The purposes of this study include i) to understand the circumstances of exposure to information during foreign refugees’ stay in South Korea, ii) to investigate their information needs and the use of information sources, and iii) to propose the change needed in the Korean society, the role of South Korea in the global community, and the service direction of libraries and information professionals. To this end, legally recognized refugees who have stayed in South Korea were recruited for semi-structured in-depth interviews and observations on their perception, situation, and active behavior.
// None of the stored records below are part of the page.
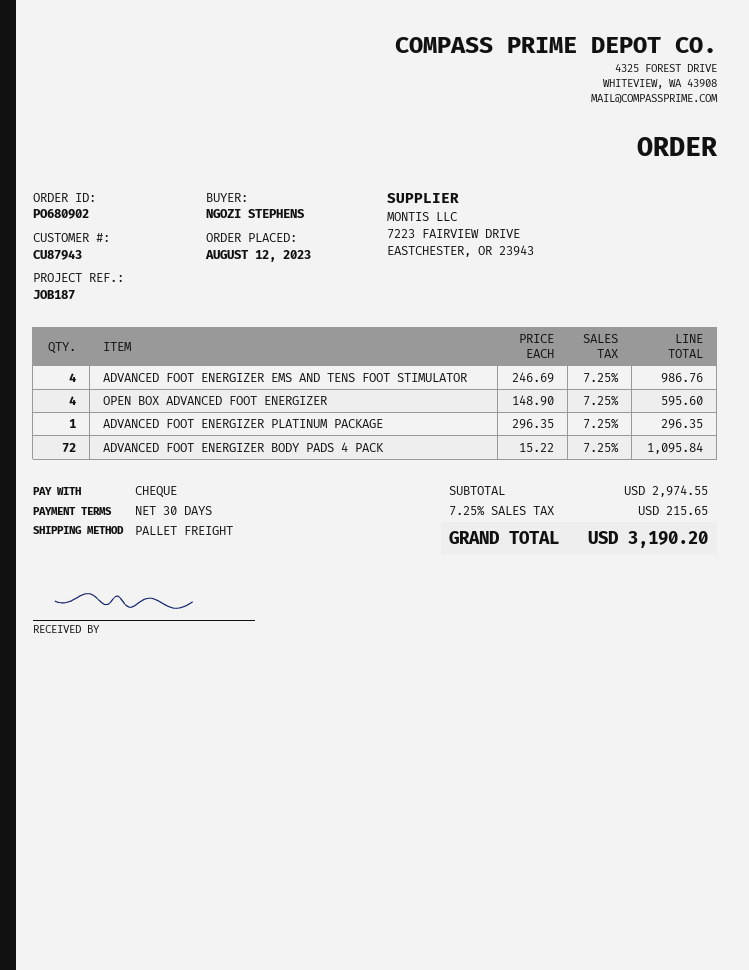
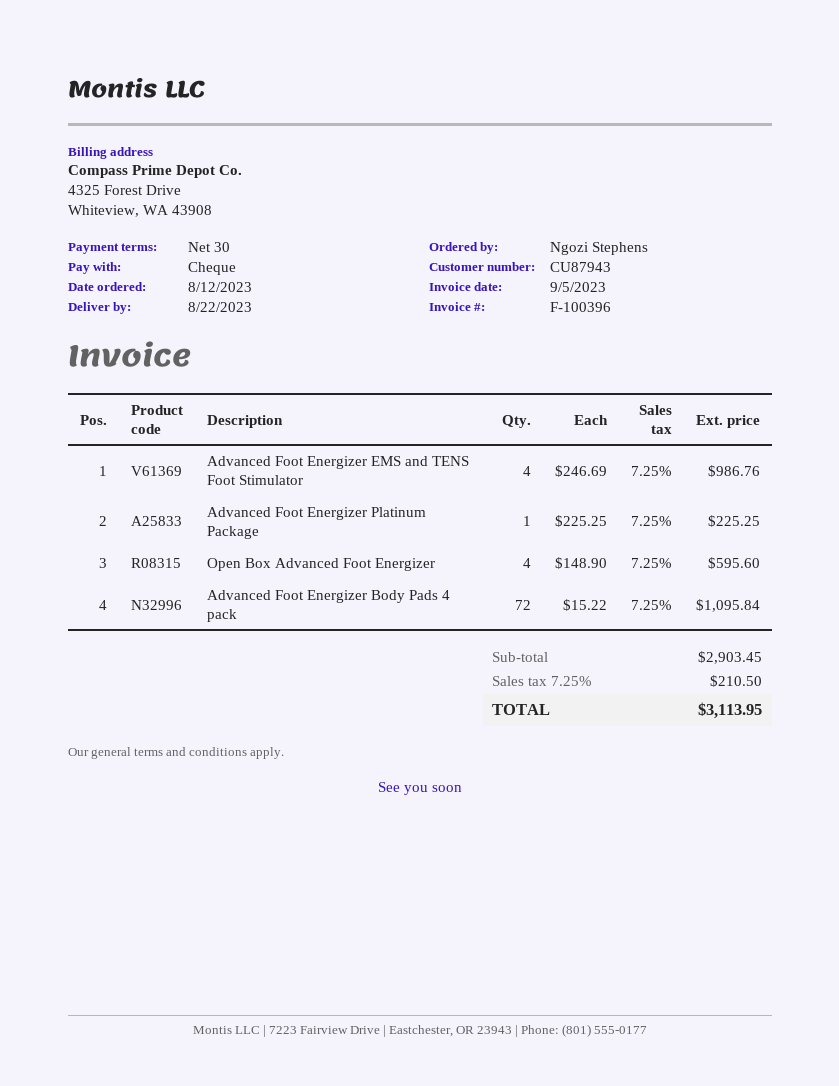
ADVANCED FOOT ENERGIZER PLATINUM PACKAGE: 1 x 296.35 = 296.35 -> 1 x 225.25 = 225.25
subtotal: 2974.55 -> 2903.45
tax: 7.25% = 215.65 -> 7.25% = 210.50
total: 3190.20 -> 3113.95

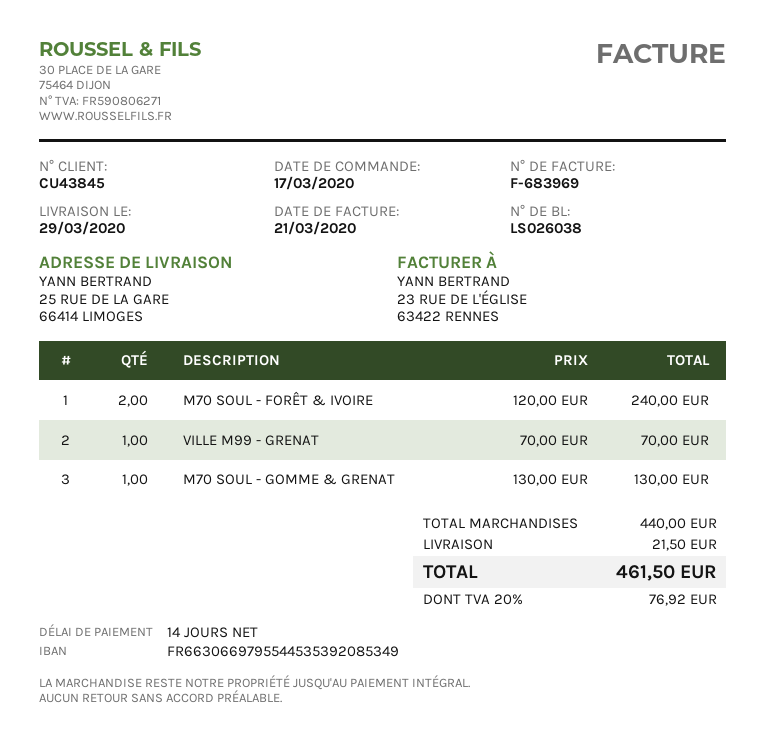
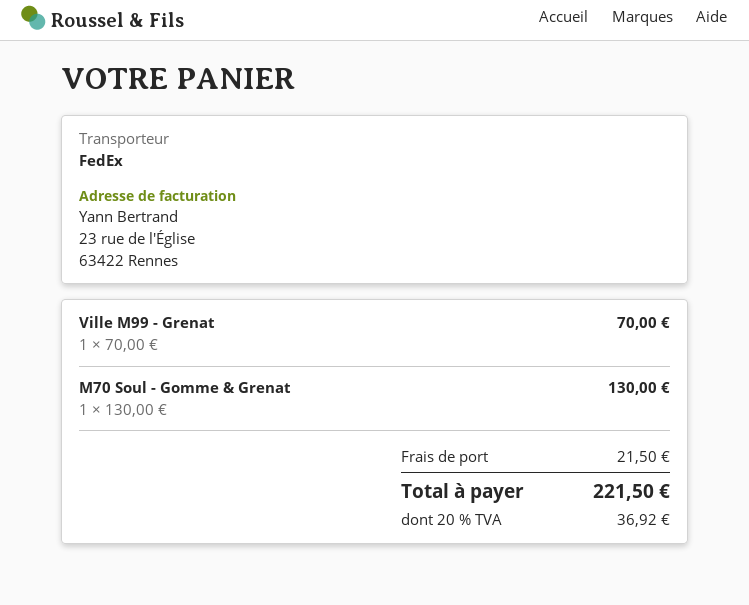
M70 SOUL - FORÊT & IVOIRE: 2 x 120.00 = 240.00 -> none
tax: 20% = 76.92 -> 20% = 36.92
total: 461.50 -> 221.50

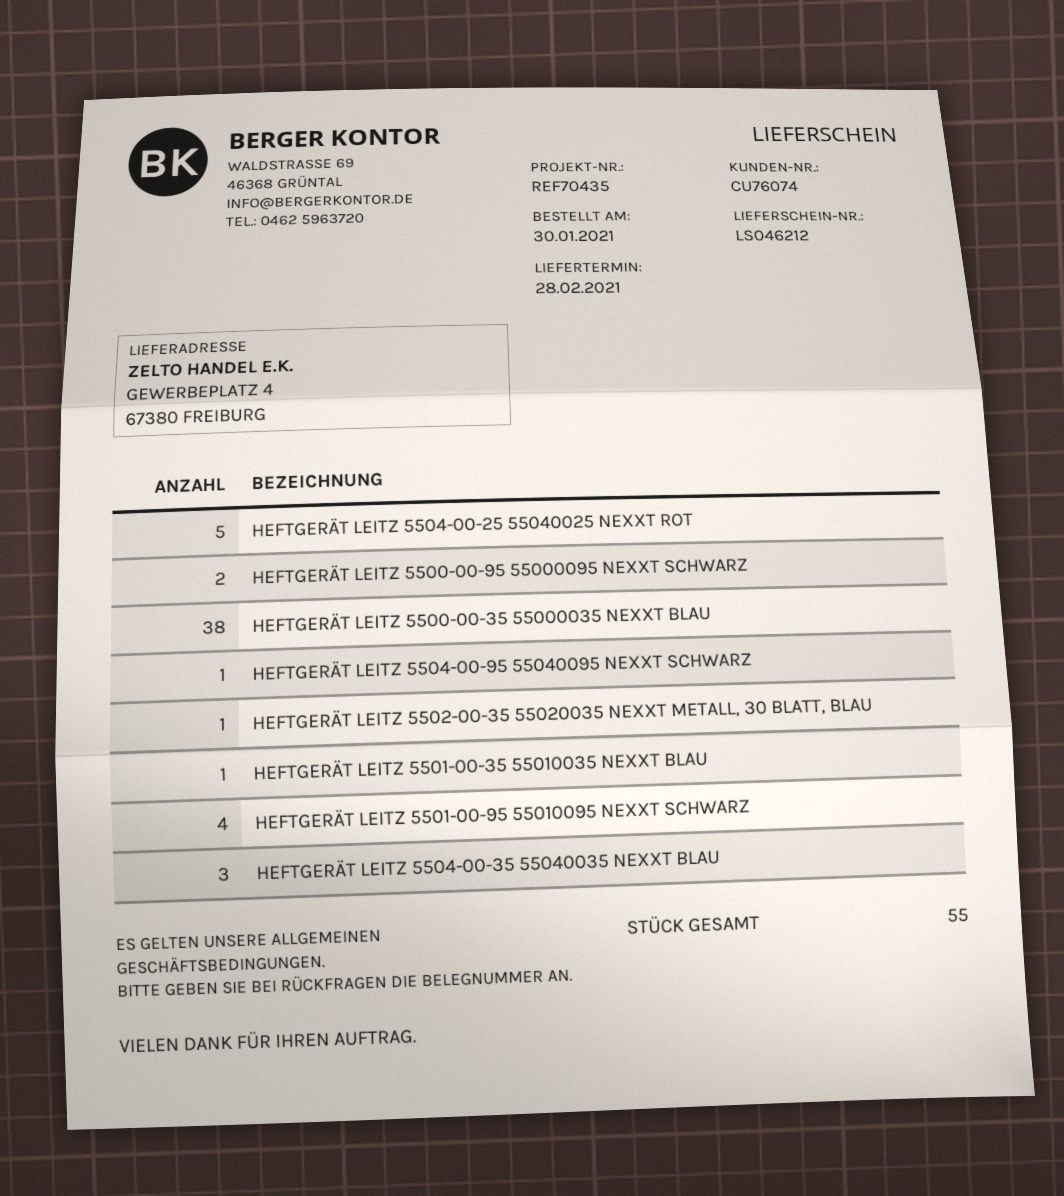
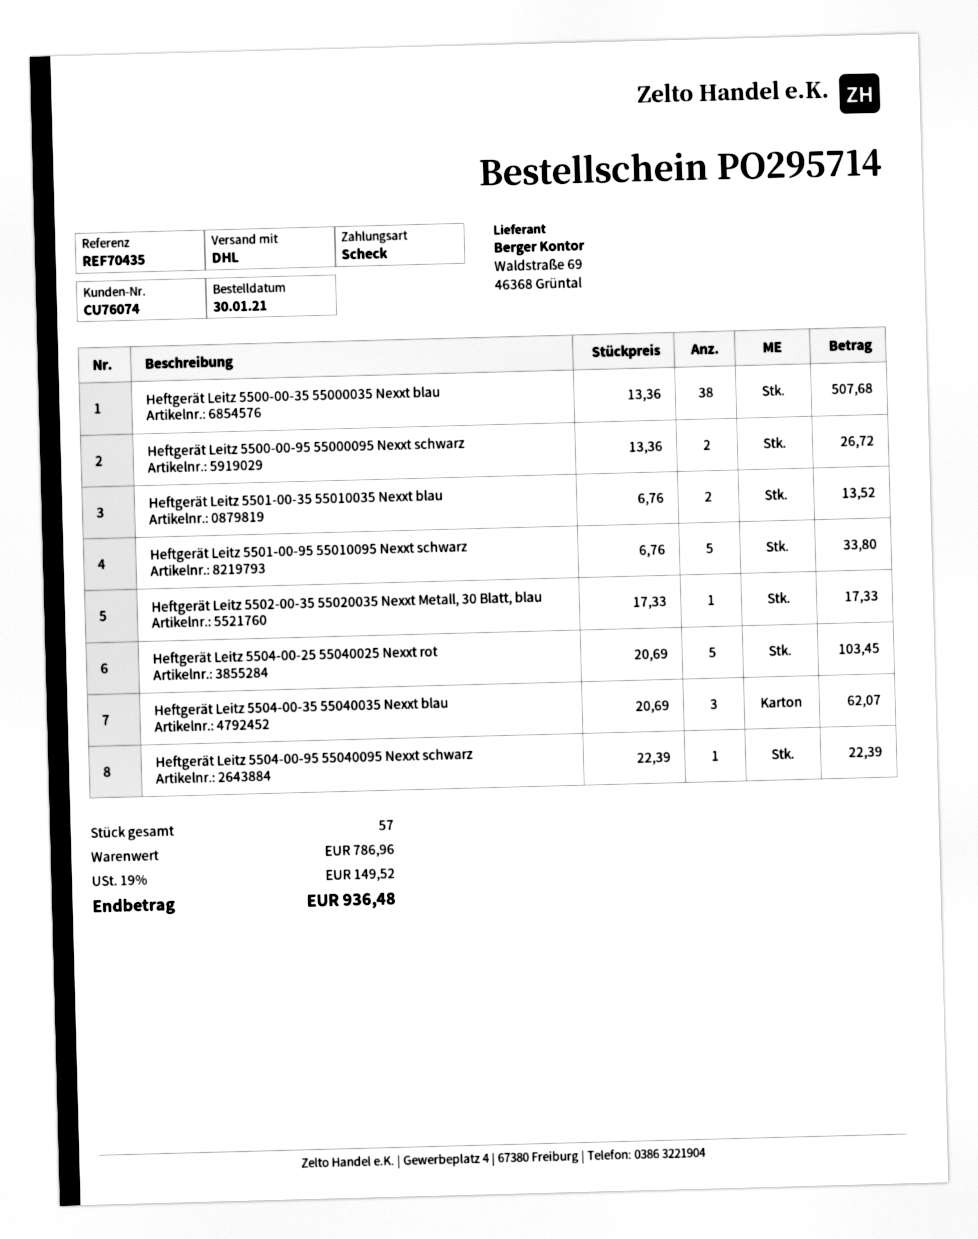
HEFTGERÄT LEITZ 5501-00-35 55010035 NEXXT BLAU: 1 -> 2
HEFTGERÄT LEITZ 5501-00-95 55010095 NEXXT SCHWARZ: 4 -> 5
total quantity: 55 -> 57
The discussions were transcribed for coding. The codes were analyzed by content analysis technics based on relevant previous studies and factors of Dervin’s Sense-making theory and Chatman’s Information Poverty theory. Based on these analyses, this study proposed strategies for foreign refugees and individuals and public organizations, including libraries and NGOs, from an information service perspective. It is expected that the proposed strategies will supplement related empirical quantitative research and add value to information services for solving information problems.